Sa belle main qui se posait sur son bras, sa belle voix qui lui disait « Vous devez avoir faim...», et qui ajoutait « c'est un sandwich au saucisson sec comme vous les aimez... », son rire, l’étonnement de Benoît, une apparition, elle n'était pas belle, elle était plus que belle, incomparable, une légère coquetterie dans l'œil, des cheveux longs et soyeux qui s'épandaient sur ses épaules nues et, tout autour d'elle, un halo de sérénité. « Mangez ! » Il avait obéi, la bouche pleine il la complimentait. Elle souriait « Je l’ai fait pour vous ». Et là, un garçon du Conti, toujours sanglé dans un grand tablier blanc, me dévisageait sans aucune aménité. Et lui de grommeler « Marie ! Marie ! Marie ! T'es chiante de m'avoir planté dans cette putain de vie où t'es pas... »
Chloé savait où le trouver et, comme le disent les supers-gendarmes, elle l’exfiltra rapidement de ce bocal empli de souvenirs. Le centre de Nantes, en ce temps-là, dès que les vents étaient favorables, embaumait des effluves chauds et rassurants du Petit LU et, pour mieux exorciser ses démons, sitôt sortis du Conti, Benoît saisissait Chloé par la taille pour la conduire, en marchant très vite, rue Boileau là où, en 1846, un jeune pâtissier lorrain, Jean-René Lefèvre s’installait au 5. Parler, parler, parler, déverser, dégorger, le libérait du joug de mes vieilles douleurs. Cette année-là, 1846, fut celle de la dernière grande famine en Europe – le mildiou de la pomme de terre fut à l’origine du ravage des cultures – qui extermina un million et demi de personnes. Elle dévasta l’Irlande poussant près du quart de sa population à s’exiler, surtout vers les Etats-Unis. Quatre années plus tard notre pâtissier venu de l’Est épousait Pauline-Isabelle Utile.
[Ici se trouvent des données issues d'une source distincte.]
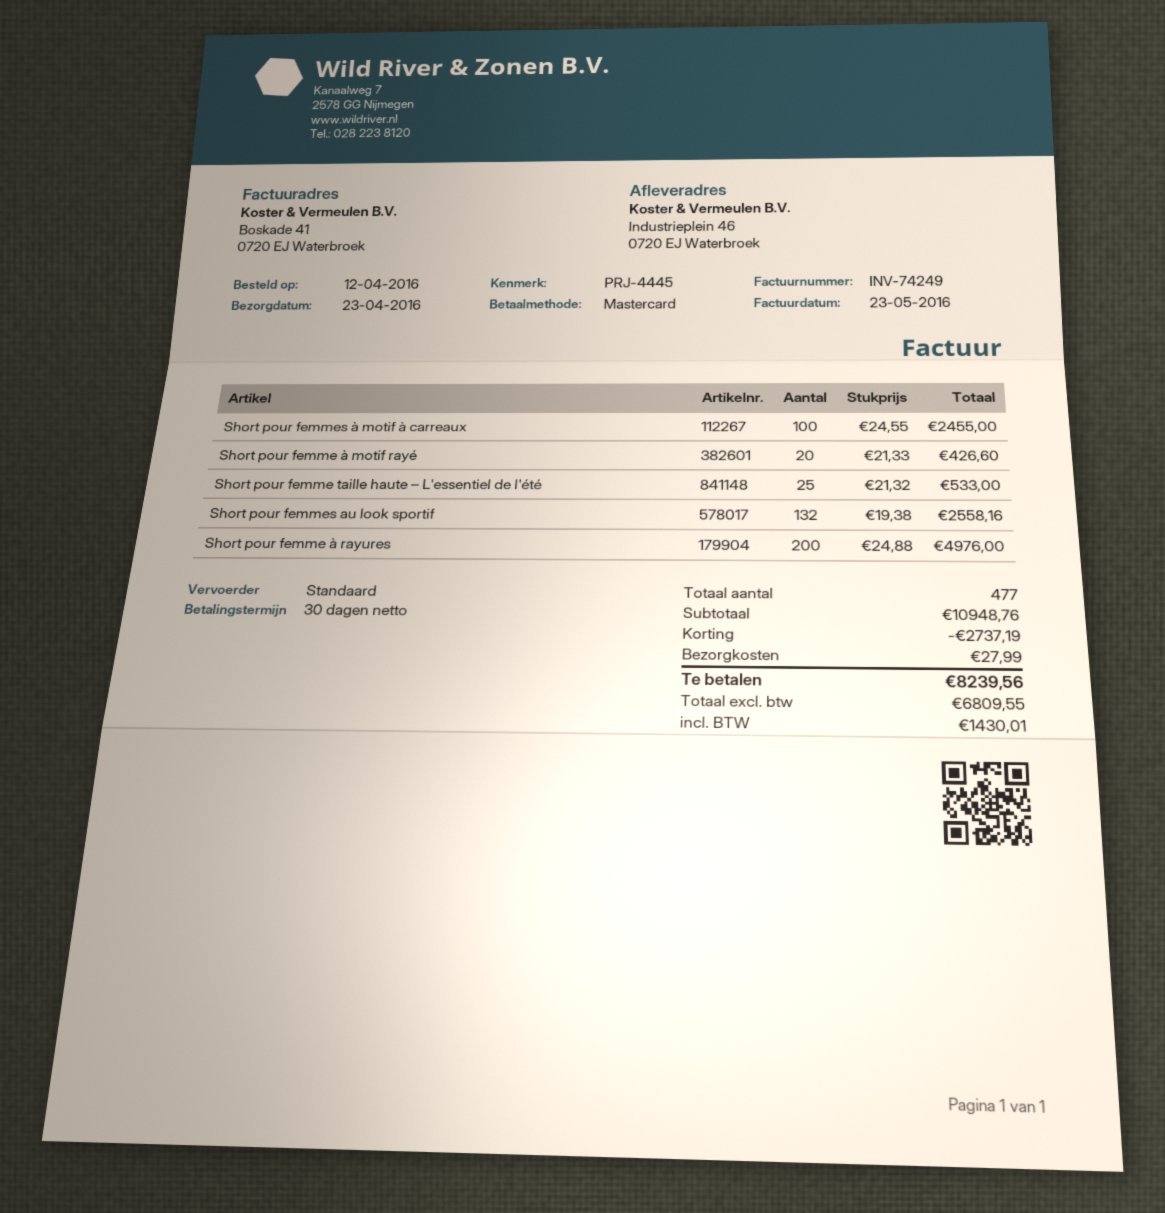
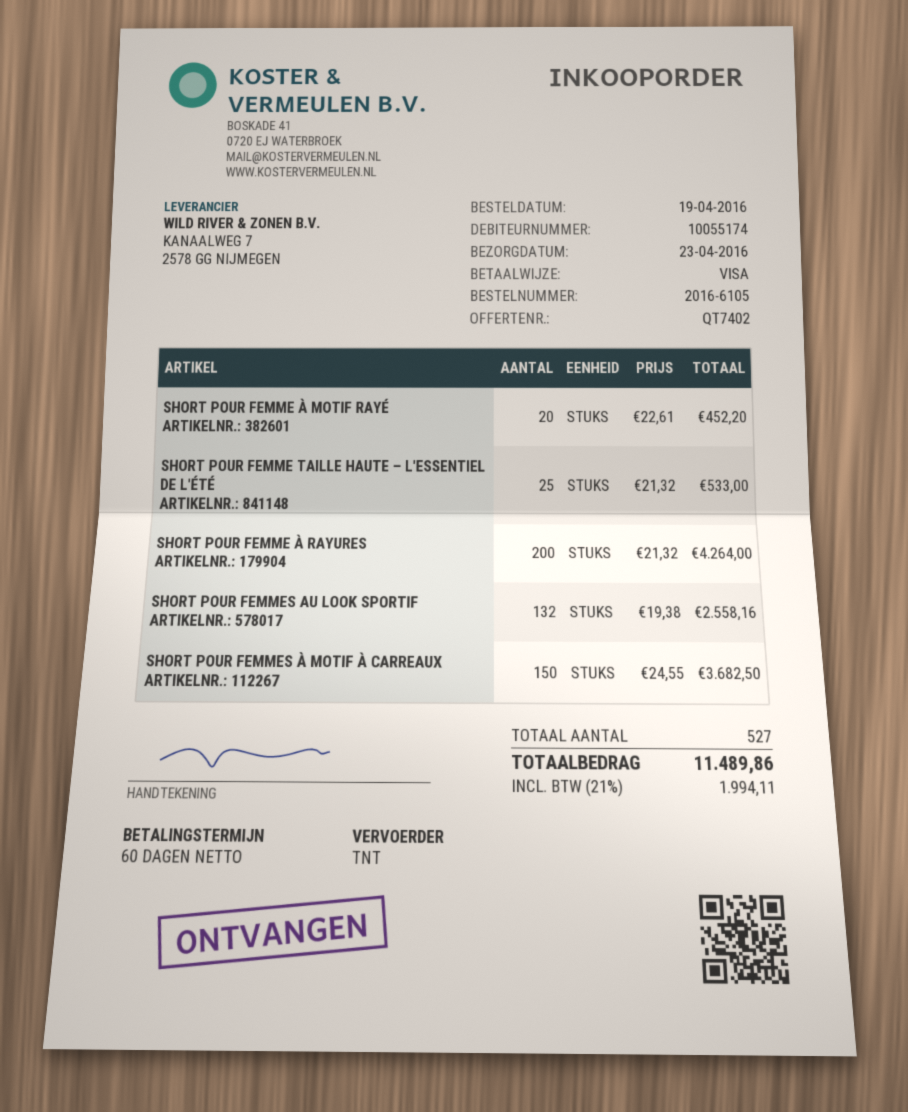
order date: 2016-04-12 -> 2016-04-19
payment terms: 30 days -> 60 days
payment method: Mastercard -> Visa
shipping method: standard -> TNT
Short pour femmes à motif à carreaux: 100 x 24.55 = 2455.00 -> 150 x 24.55 = 3682.50
Short pour femme à motif rayé: 20 x 21.33 = 426.60 -> 20 x 22.61 = 452.20
Short pour femme à rayures: 200 x 24.88 = 4976.00 -> 200 x 21.32 = 4264.00
total quantity: 477 -> 527
discount: 2737.19 -> none
shipping: 27.99 -> none
tax: 1430.01 -> 1994.11
total: 8239.56 -> 11489.86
Le succès aidant La Fabrique de biscuits de Reims et de bonbons secs annexait le 7 de la rue Boileau. imaginez, dans ce centre de la vieille ville aux rues pavées, sous la pluie fine et collante du crachin breton, dans la pestilence des déjections et des ordures, les charrettes à chevaux cahotant, les cris et les jurons fusant, alors que les bourgeoises nantaises, ou le plus souvent leurs bonnes, s’agglutinaient dans ce lieu vaste, bien tenu, où un personnel bien mis servait avec des pincettes les macarons, les langues de chat, les massepains, les boudoirs, les petits fours aux amandes, et bien sûr les biscuits de Reims.
Le Petit LU n’était pas encore né, il sera le fruit de l’amour du goût de ce couple alliant sens du commerce et inventivité. Avec Chloé, pour aller au plus près de l’épicentre de la source de cet embeurré qui a égaillé les goûters de ma jeunesse, ils retraversèrent la ville en descendant la rue du Chapeau-Rouge, puis celle de la Contrescarpe pour rejoindre le quartier du Bouffay avant de couper le cours des Cinquante-Otages. Comme promis à Chloé, ils empruntèrent le passage Pommeraye mais Benoît refusa obstinément de faire un détour par le quai de la Fosse. Trop dur ! Ils attrapèrent un bus au vol pour effectuer le restant de leur périple qui les conduisit aux lisières de la gare face à la grande fabrique du quai Baco. Ils gagnèrent ensuite à pied la Préfecture en longeant le château des Ducs de Bretagne et la cathédrale St Pierre.